Activity -
For the records below, print the lines from the line with "- Meine Anwendung" through the line with "Mein Chef beantwortet" exactly as written; include both end lines and exclude the rest.
---------------
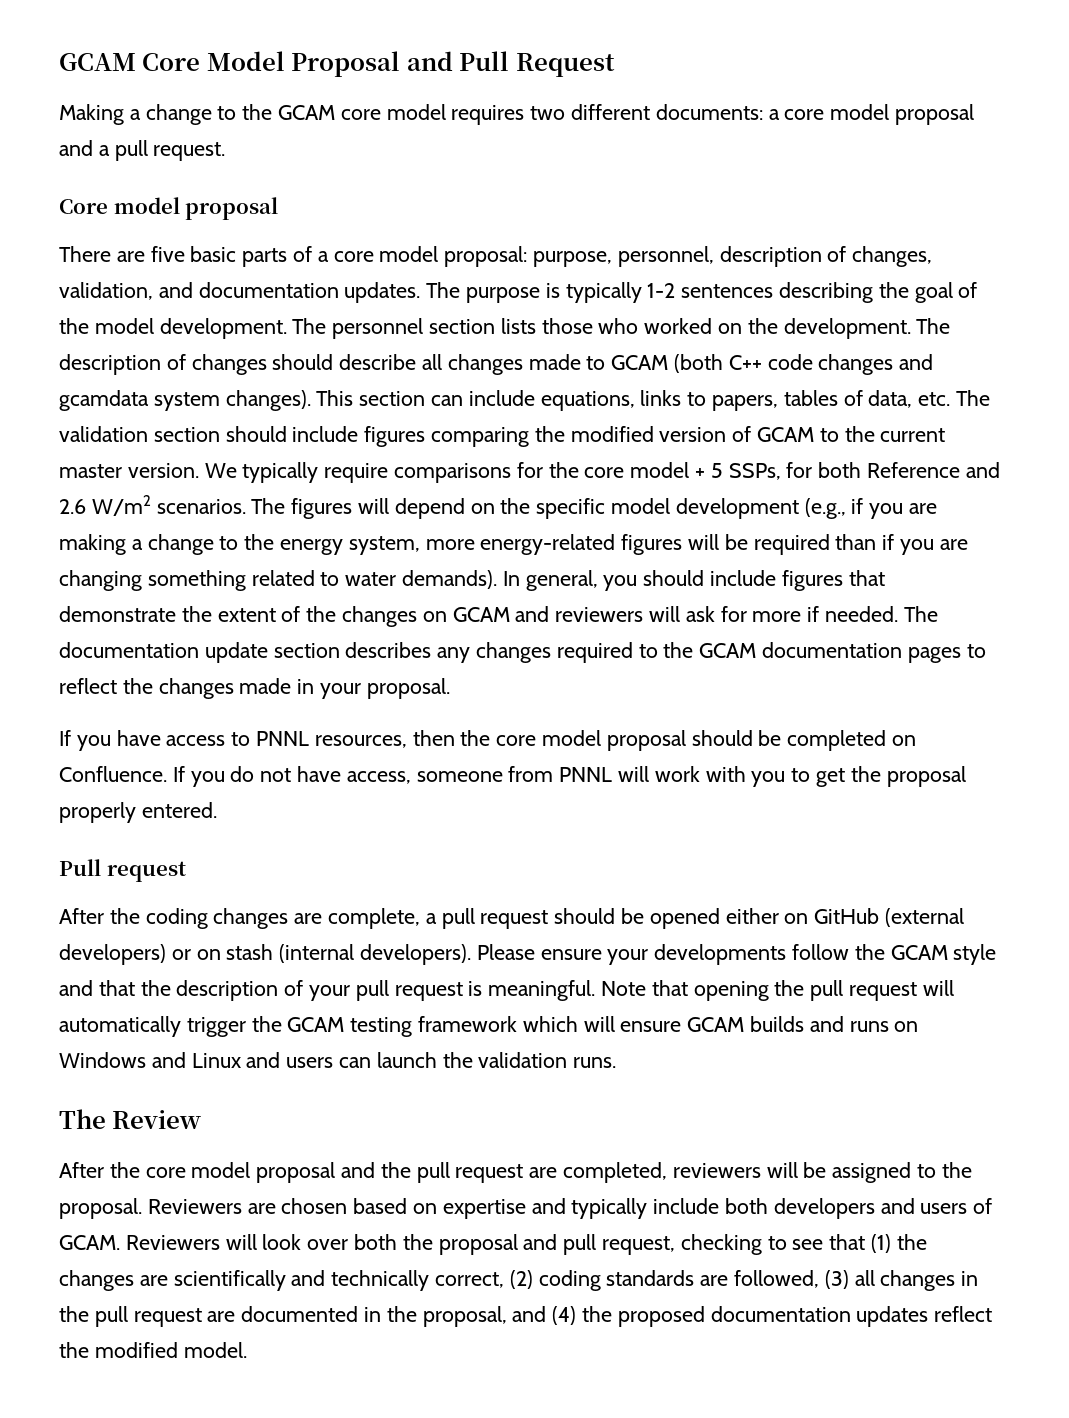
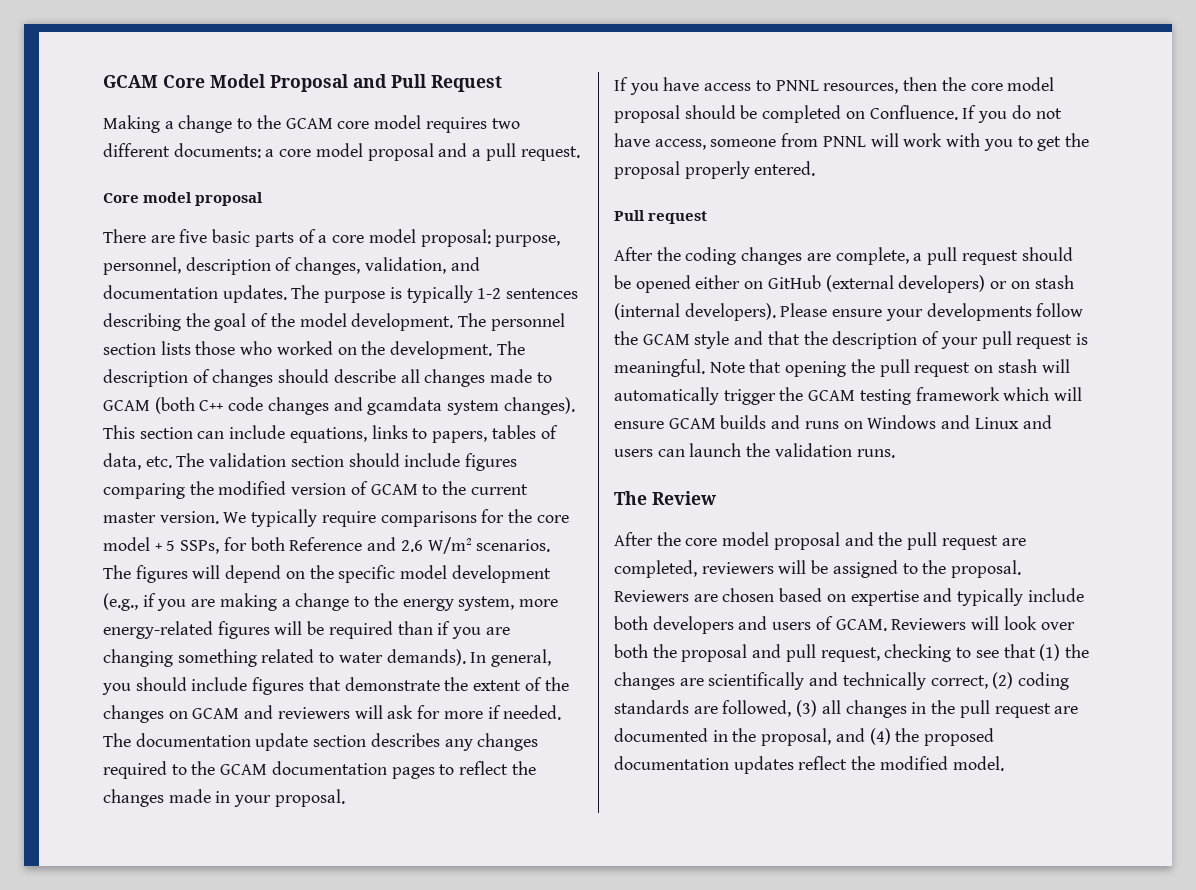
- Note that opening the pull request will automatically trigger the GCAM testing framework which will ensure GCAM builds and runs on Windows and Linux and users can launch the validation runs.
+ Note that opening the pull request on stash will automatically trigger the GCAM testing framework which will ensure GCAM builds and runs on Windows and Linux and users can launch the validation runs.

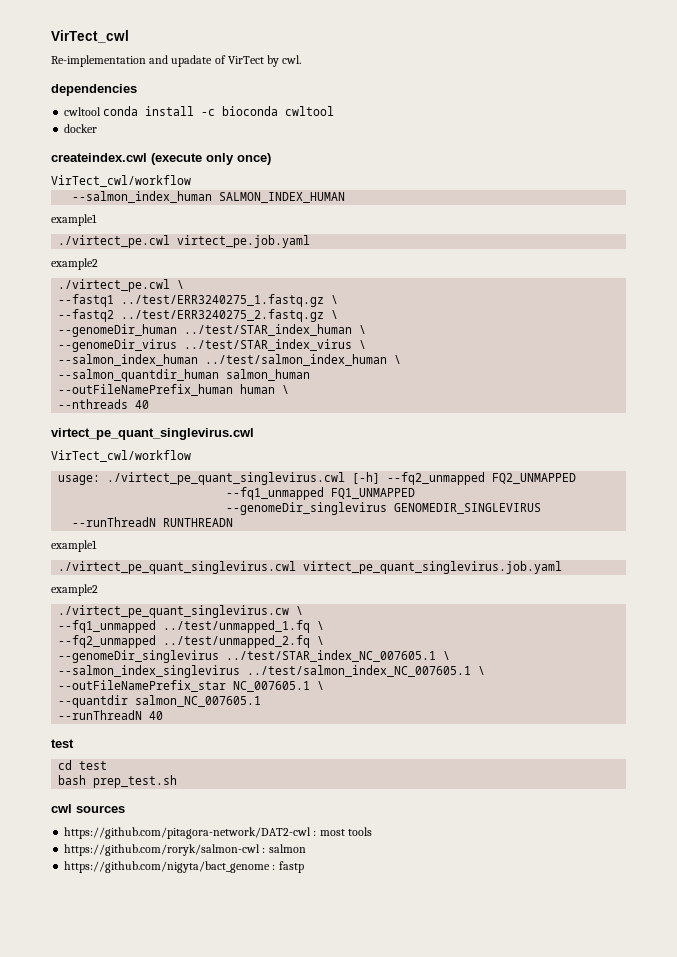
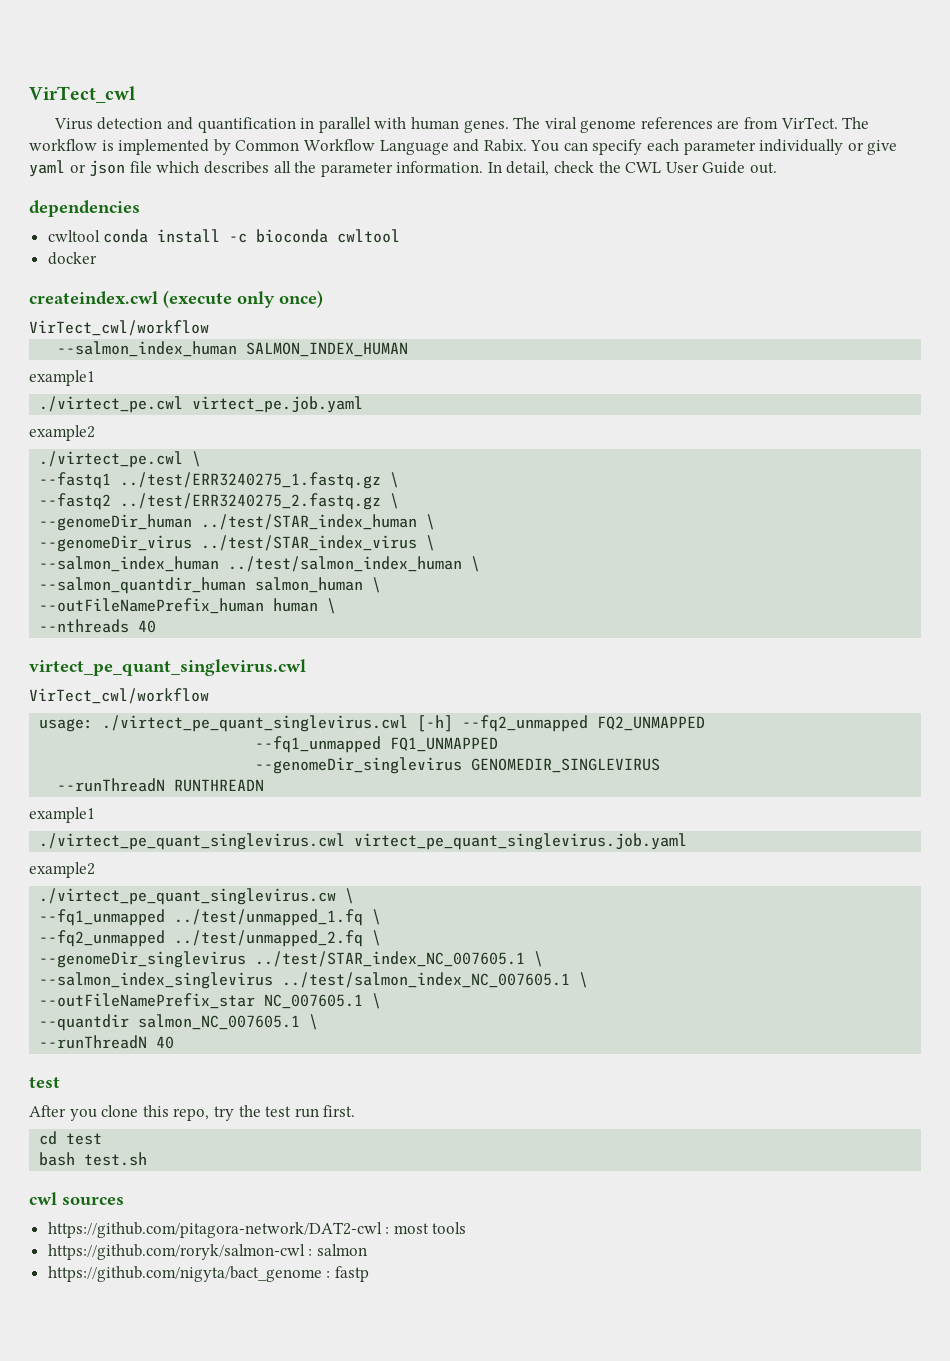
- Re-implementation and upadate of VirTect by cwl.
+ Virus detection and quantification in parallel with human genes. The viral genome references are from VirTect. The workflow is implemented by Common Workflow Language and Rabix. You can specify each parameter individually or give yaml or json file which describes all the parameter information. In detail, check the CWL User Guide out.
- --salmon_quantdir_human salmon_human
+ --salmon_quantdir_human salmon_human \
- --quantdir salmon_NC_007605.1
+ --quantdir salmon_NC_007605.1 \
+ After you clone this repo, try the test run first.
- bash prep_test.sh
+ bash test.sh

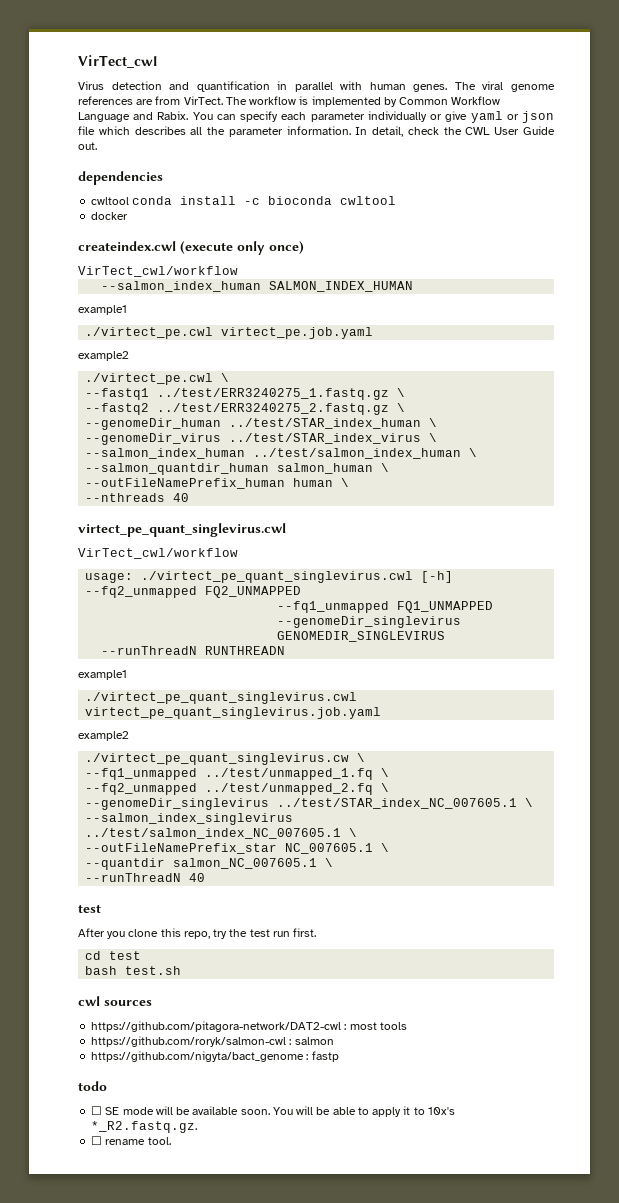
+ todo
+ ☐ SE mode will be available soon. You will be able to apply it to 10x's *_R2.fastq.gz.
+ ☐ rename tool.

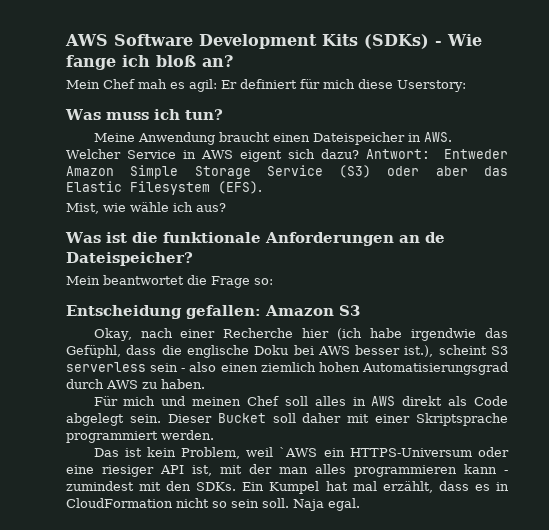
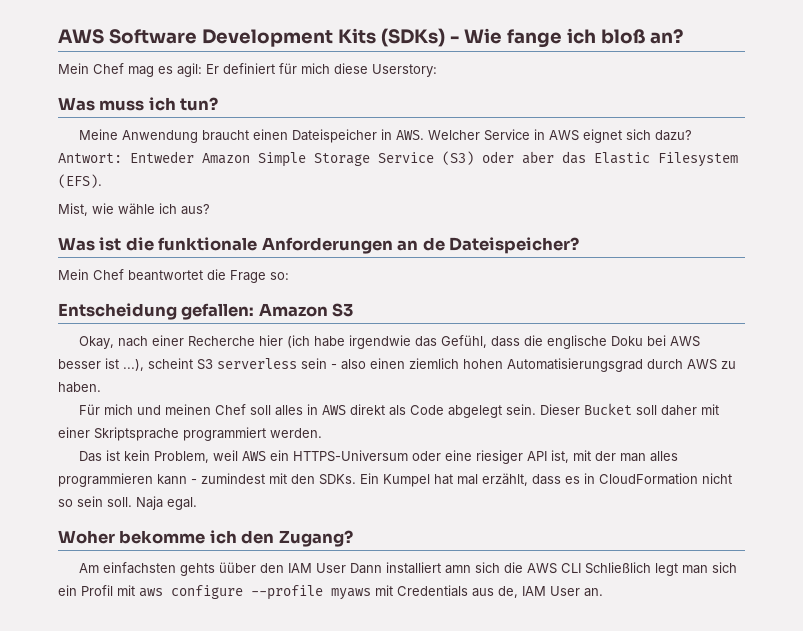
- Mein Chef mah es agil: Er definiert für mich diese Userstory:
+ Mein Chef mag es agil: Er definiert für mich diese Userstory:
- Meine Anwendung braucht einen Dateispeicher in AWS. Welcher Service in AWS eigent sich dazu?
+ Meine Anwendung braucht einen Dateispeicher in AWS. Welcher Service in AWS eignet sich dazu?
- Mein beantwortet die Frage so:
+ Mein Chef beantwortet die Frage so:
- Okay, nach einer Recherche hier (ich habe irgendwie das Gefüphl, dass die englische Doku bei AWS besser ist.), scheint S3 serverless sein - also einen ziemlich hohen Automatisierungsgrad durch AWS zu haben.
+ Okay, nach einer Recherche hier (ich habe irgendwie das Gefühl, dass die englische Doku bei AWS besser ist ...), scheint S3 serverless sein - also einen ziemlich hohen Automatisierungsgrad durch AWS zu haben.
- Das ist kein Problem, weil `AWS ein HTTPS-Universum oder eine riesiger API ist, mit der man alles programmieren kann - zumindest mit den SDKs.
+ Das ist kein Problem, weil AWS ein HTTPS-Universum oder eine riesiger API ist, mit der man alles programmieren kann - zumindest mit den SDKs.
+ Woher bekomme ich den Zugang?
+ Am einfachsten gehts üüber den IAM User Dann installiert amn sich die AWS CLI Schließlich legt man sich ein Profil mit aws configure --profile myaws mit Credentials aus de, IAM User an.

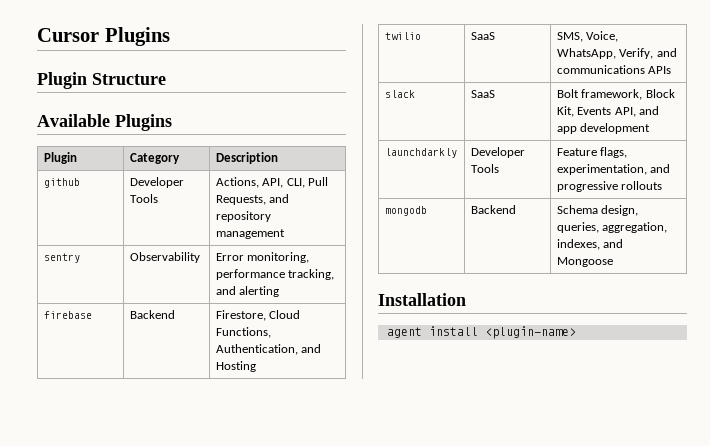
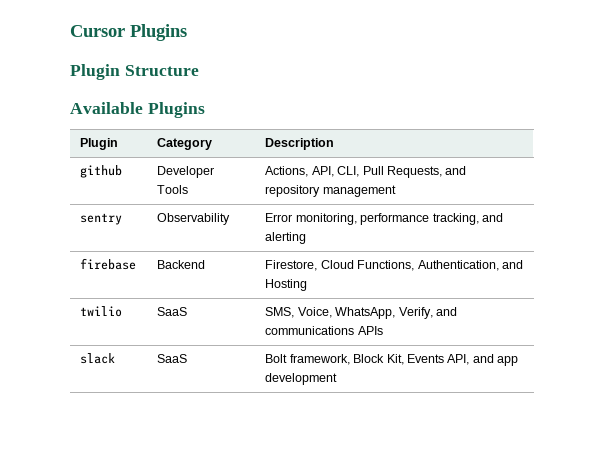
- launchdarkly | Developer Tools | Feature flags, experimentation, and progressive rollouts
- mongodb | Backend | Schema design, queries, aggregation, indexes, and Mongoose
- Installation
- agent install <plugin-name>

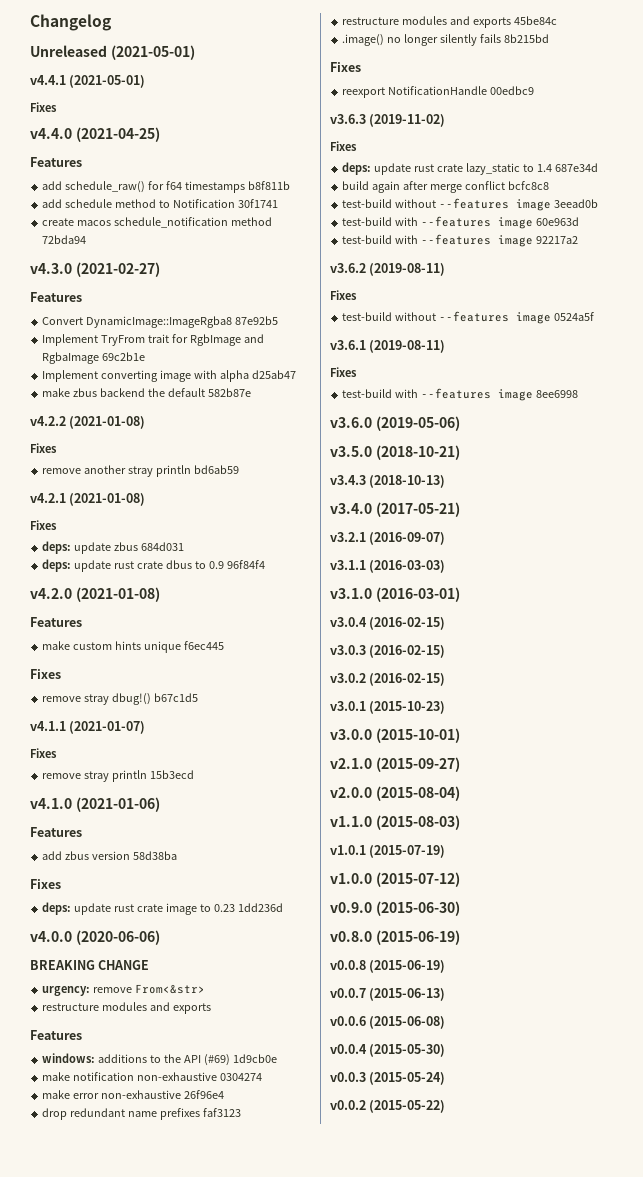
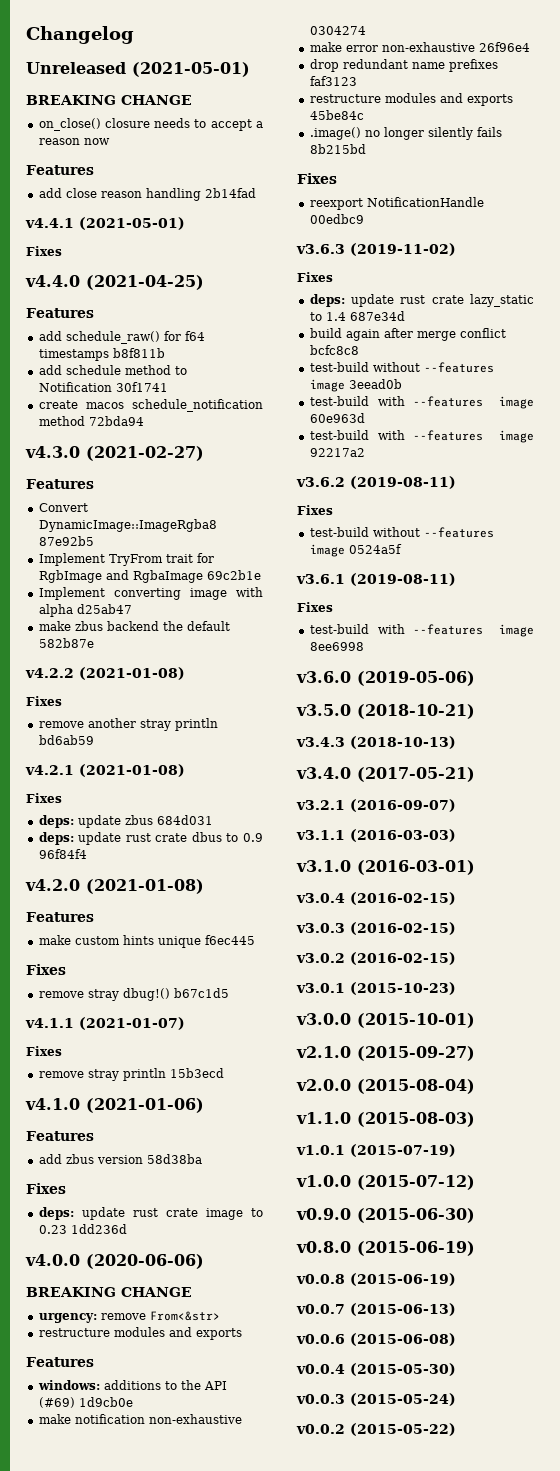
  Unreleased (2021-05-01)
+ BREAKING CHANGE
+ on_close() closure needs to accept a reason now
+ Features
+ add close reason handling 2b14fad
---------------
Written response -
- Meine Anwendung braucht einen Dateispeicher in AWS. Welcher Service in AWS eigent sich dazu?
+ Meine Anwendung braucht einen Dateispeicher in AWS. Welcher Service in AWS eignet sich dazu?
- Mein beantwortet die Frage so:
+ Mein Chef beantwortet die Frage so:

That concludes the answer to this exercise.